→ Task instructions
Filter this material down to the lines that hold "away", copying each one.

-------- Data extract

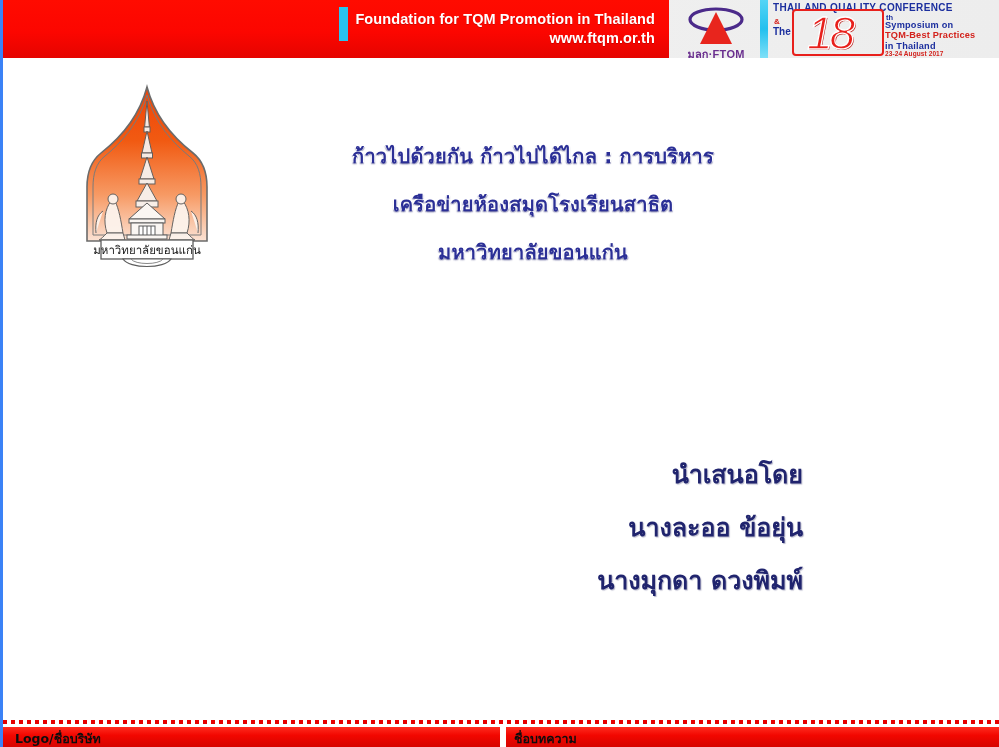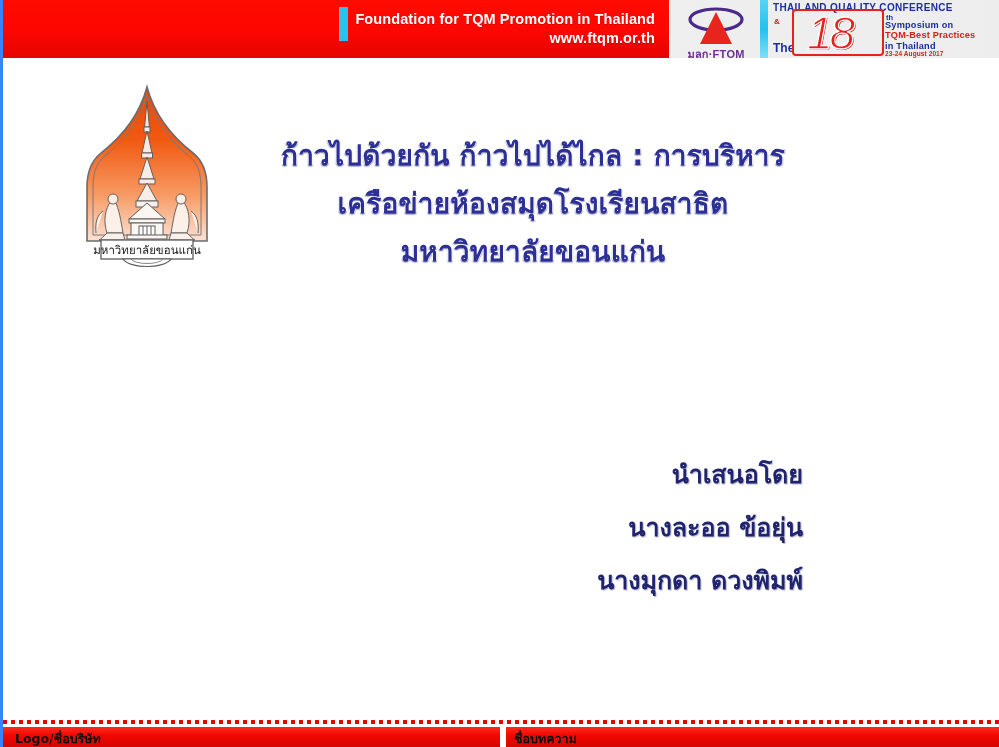--- a/index.html
+++ b/index.html
@@ -83,7 +83,7 @@
   }
   .conf-the{
     position:absolute;left:2px;top:25px;
-    font-size:12px;font-weight:bold;color:#1c2f9e;margin-top:15px;
+    font-size:10px;font-weight:bold;color:#1c2f9e;
   }
   .conf-18{
     position:absolute;left:26px;top:9px;

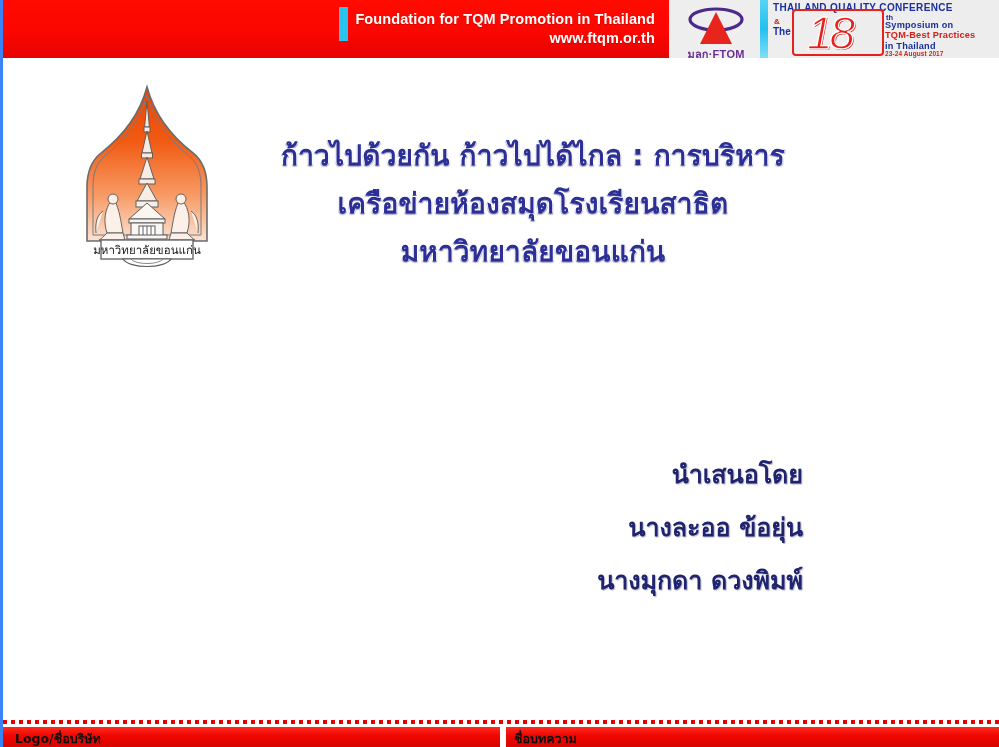--- a/index.html
+++ b/index.html
@@ -137,7 +137,7 @@
   }
   .title-line{
     font-family:"DejaVu Sans","Liberation Sans",sans-serif;
-    font-size:28px;
+    font-size:20px;
     font-weight:bold;
     color:#2b2f96;
     line-height:48px;

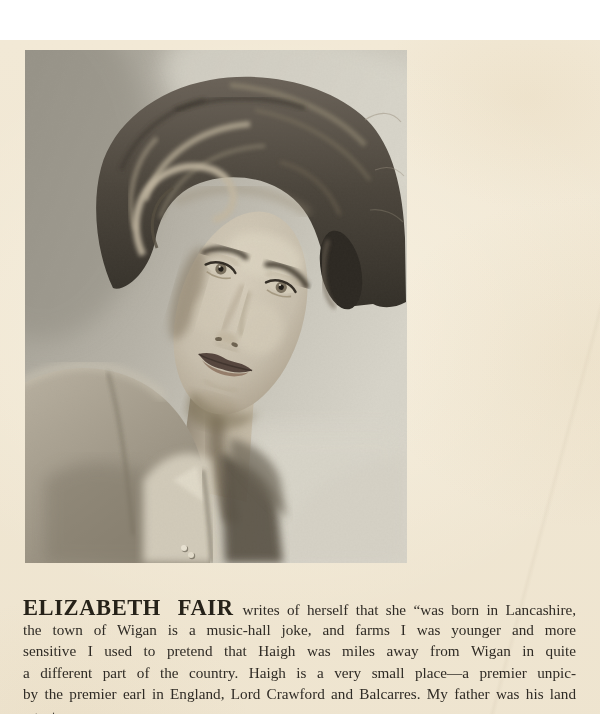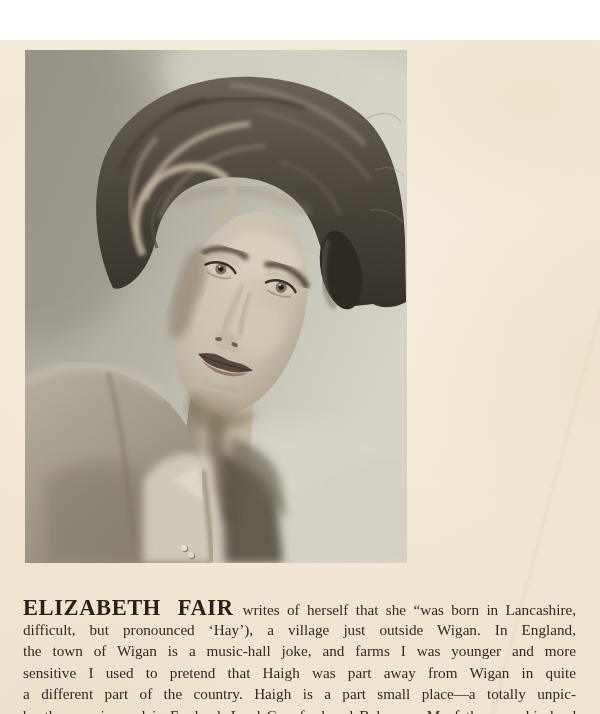--- a/index.html
+++ b/index.html
@@ -189,7 +189,6 @@
 
   <div class="bio">
     <div class="line"><span class="author">ELIZABETH FAIR</span><span>writes of herself that she “was born in Lancashire,</span></div>
-    <div class="line">difficult, but pronounced ‘Hay’), a village just outside Wigan. In England,</div>
     <div class="line">the town of Wigan is a music-hall joke, and farms I was younger and more</div>
     <div class="line">sensitive I used to pretend that Haigh was part away from Wigan in quite</div>
     <div class="line">a different part of the country. Haigh is a part small place—a totally unpic-</div>

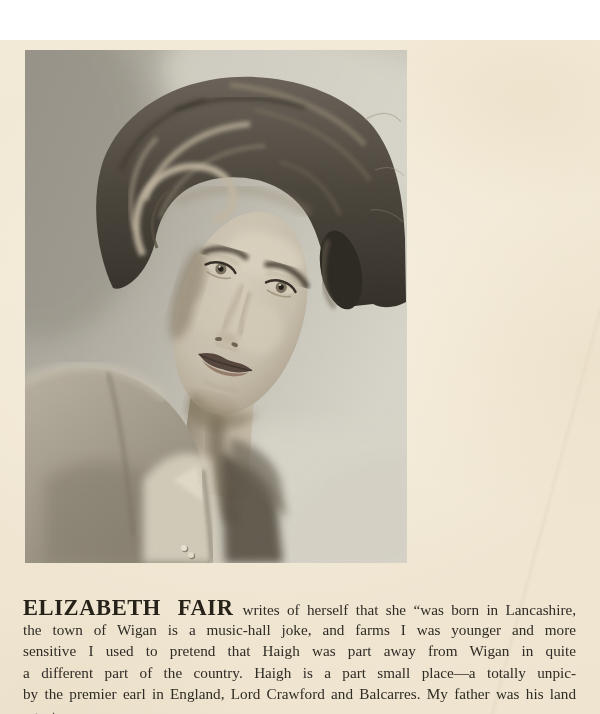--- a/index.html
+++ b/index.html
@@ -190,7 +190,7 @@
   <div class="bio">
     <div class="line"><span class="author">ELIZABETH FAIR</span><span>writes of herself that she “was born in Lancashire,</span></div>
     <div class="line">the town of Wigan is a music-hall joke, and farms I was younger and more</div>
-    <div class="line">sensitive I used to pretend that Haigh was part away from Wigan in quite</div>
+    <div class="line">sensitive I used to pretend that Haigh was miles away from Wigan in quite</div>
     <div class="line">a different part of the country. Haigh is a part small place—a totally unpic-</div>
     <div class="line">by the premier earl in England, Lord Crawford and Balcarres. My father was his land agent</div>
   </div>

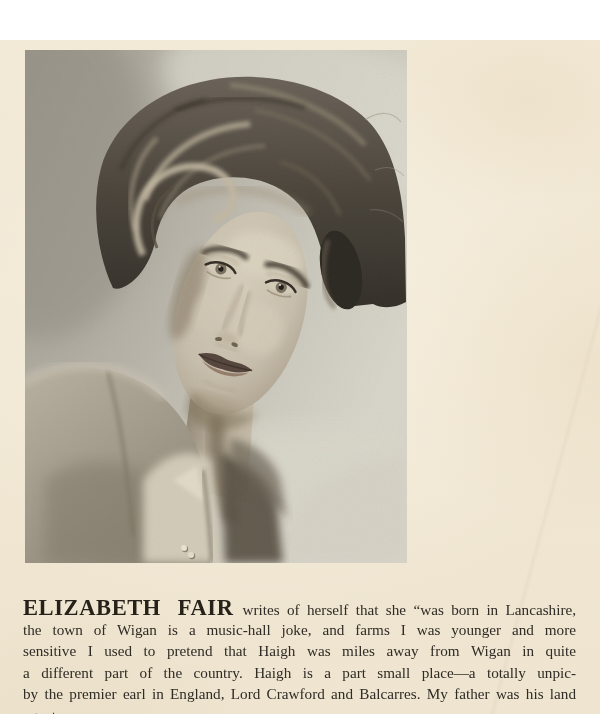--- a/index.html
+++ b/index.html
@@ -191,7 +191,7 @@
     <div class="line"><span class="author">ELIZABETH FAIR</span><span>writes of herself that she “was born in Lancashire,</span></div>
     <div class="line">the town of Wigan is a music-hall joke, and farms I was younger and more</div>
     <div class="line">sensitive I used to pretend that Haigh was miles away from Wigan in quite</div>
-    <div class="line">a different part of the country. Haigh is a part small place—a totally unpic-</div>
+    <div class="line">a different part of the country. Haigh is a very small place—a premier unpic-</div>
     <div class="line">by the premier earl in England, Lord Crawford and Balcarres. My father was his land agent</div>
   </div>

----------------

→ Exercise result
     <div class="line">sensitive I used to pretend that Haigh was part away from Wigan in quite</div>
-    <div class="line">sensitive I used to pretend that Haigh was part away from Wigan in quite</div>
+    <div class="line">sensitive I used to pretend that Haigh was miles away from Wigan in quite</div>
     <div class="line">sensitive I used to pretend that Haigh was miles away from Wigan in quite</div>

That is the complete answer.